Ghaith al-Omari writing at Middle East Progress and Brian Katulis posting on the Wonk Room lay out the potential pitfalls of direct engagement with Hamas. Omari writes:
In any engagement, Hamas—like any rational political actor—will seek to maximize its benefits and minimize its costs. It will use any international dialogue it can achieve to send one overriding message to its local, regional and global constituencies alike: namely, that it can maintain its positions regarding the peace process, Israel and the use of violence, while at the same time gaining international legitimacy. It will argue that it provides at least as many benefits as its secular opponents, without making any compromises. Engaging Hamas without the terms of engagement being clear and without it first paying the political price of admission to the international club—particularly by accepting the two-state solution and disarming—amounts to a political free lunch
I think this makes sense. Direct engagement by either Israel or the U.S. on full comprehensive peace talks with Hamas completely undermines Fatah and Abbas and sends the signal that Hamas can gain the domestic political benefits of refusing to acknowledge Israel’s right to exist, while at the same time being considered a credible international political actor. At the end, the result would be more an empowerment of Hamas then an opportunity to moderate it.
Still, there is the practical problem of the current violence, which undermines the peace process and causes many to suffer.

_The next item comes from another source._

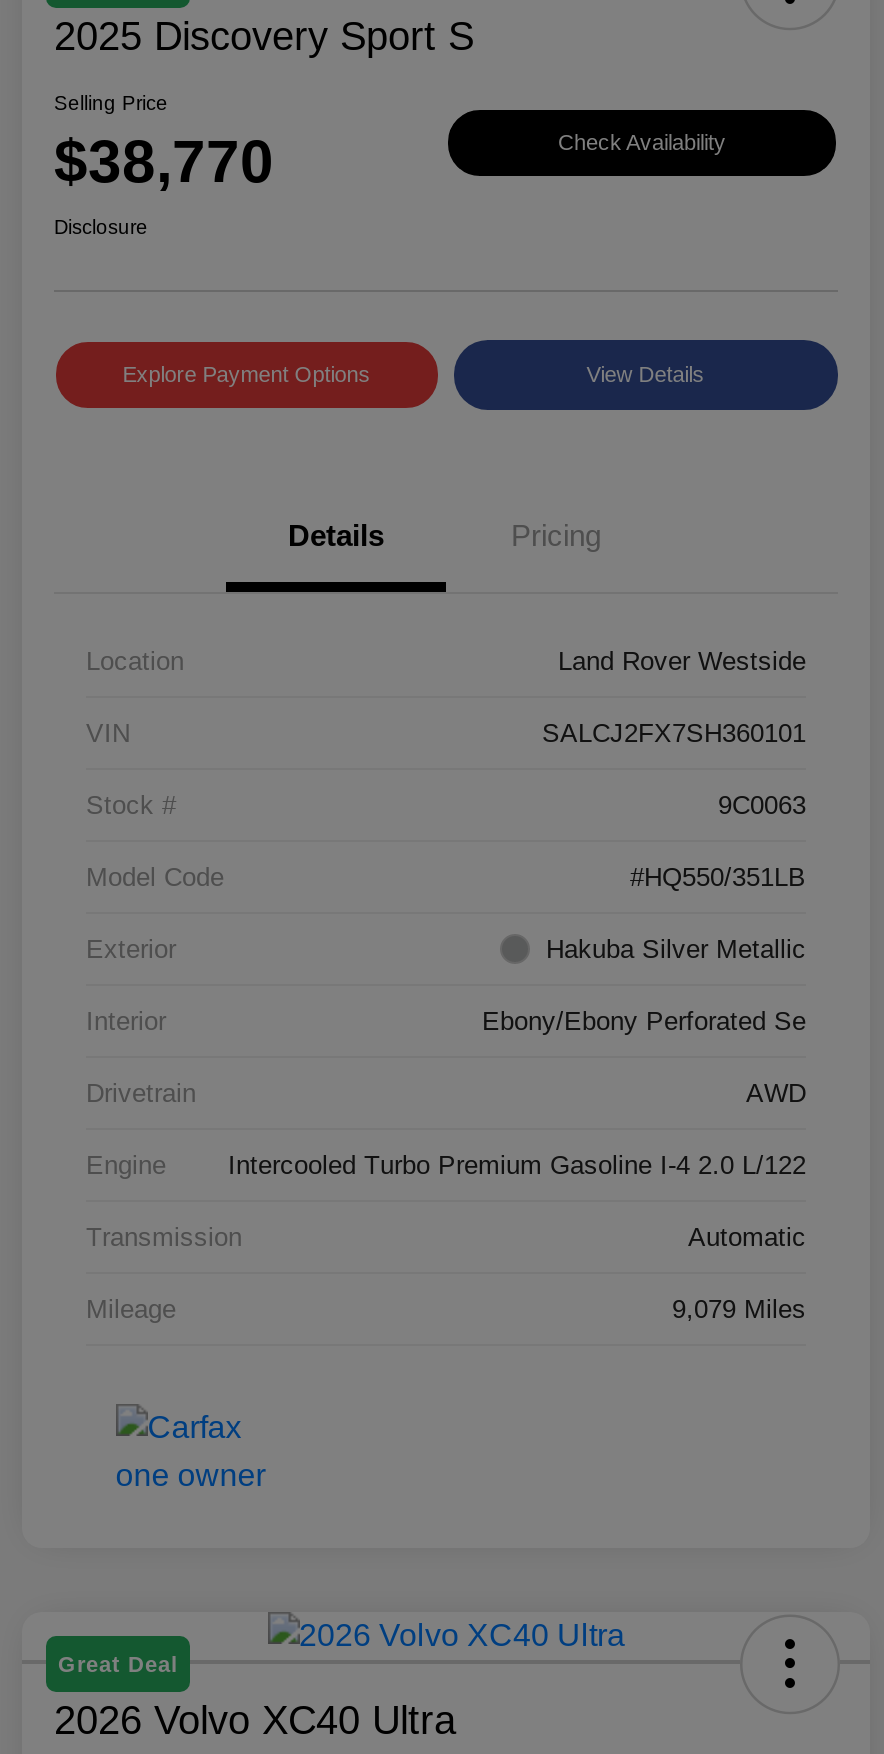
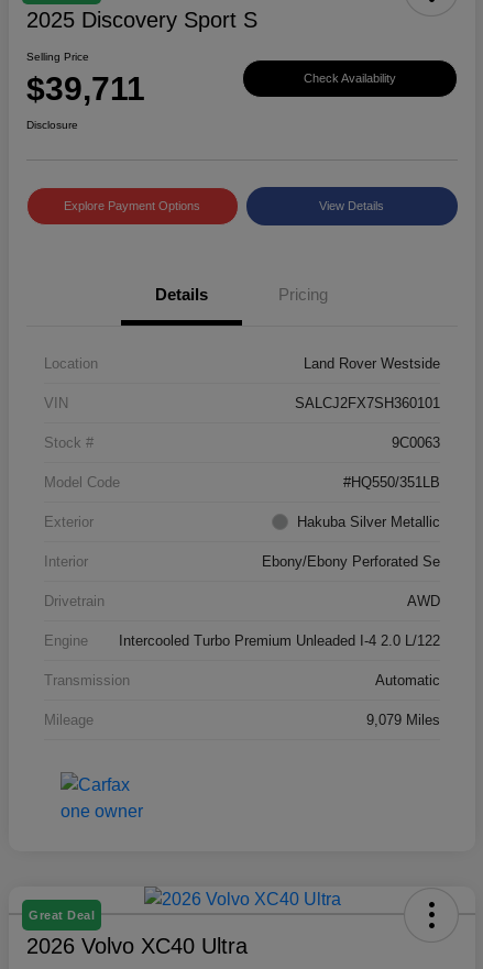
[54,129,274,195] $38,770 -> [26,71,145,107] $39,711
[228,1151,806,1181] Intercooled Turbo Premium Gasoline I-4 2.0 L/122 -> [119,633,440,649] Intercooled Turbo Premium Unleaded I-4 2.0 L/122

Omari argues that through the Egyptians or another Arab state acting as an intermediary a ceasefire with Hamas can be arranged that results in a reduction in violence and greater mobility for Palestinians in and out of Gaza.
He then recommends going ahead more aggressively with the Annapolis process. This means Israel needs to get serious about a settlement freeze. And Fatah needs to get serious about building credible and less corrupt long-term institutions that gain greater support from the Palestinian people. Meanwhile, Israel and the United States also need to do everything they can to empower effective moderates inside the West Bank and Gaza, but not be seen as working too closely with them, which only serves to discredit these actors domestically. Over time, progress on this front, and the Palestinian Authority’s ability to deliver would discredit Hamas’ hardline views, forcing it to either moderate its positions and come to the negotiating table or risk losing political support.
Instinctively, as progressives, we view talking directly to those we disagree with as a low-cost pragmatic approach to solving problems or at least looking for areas of possible agreement. But in this case, as opposed to Iran for example, there is a real cost. In the case of Iran, outside of the institutions of the Iranian state, there aren’t any credible powerbrokers. So, the choice is either to engage in talks on common issues of concern or to just continue down the current path of antagonism. But in the case of the Palestinians there are two alternatives and it’s important to take into account the internal political impact that directly engaging Hamas in long-term peace negotiations, without forcing it to first make the politically difficult compromise of recognizing Israel and renouncing violence, would have on Fatah.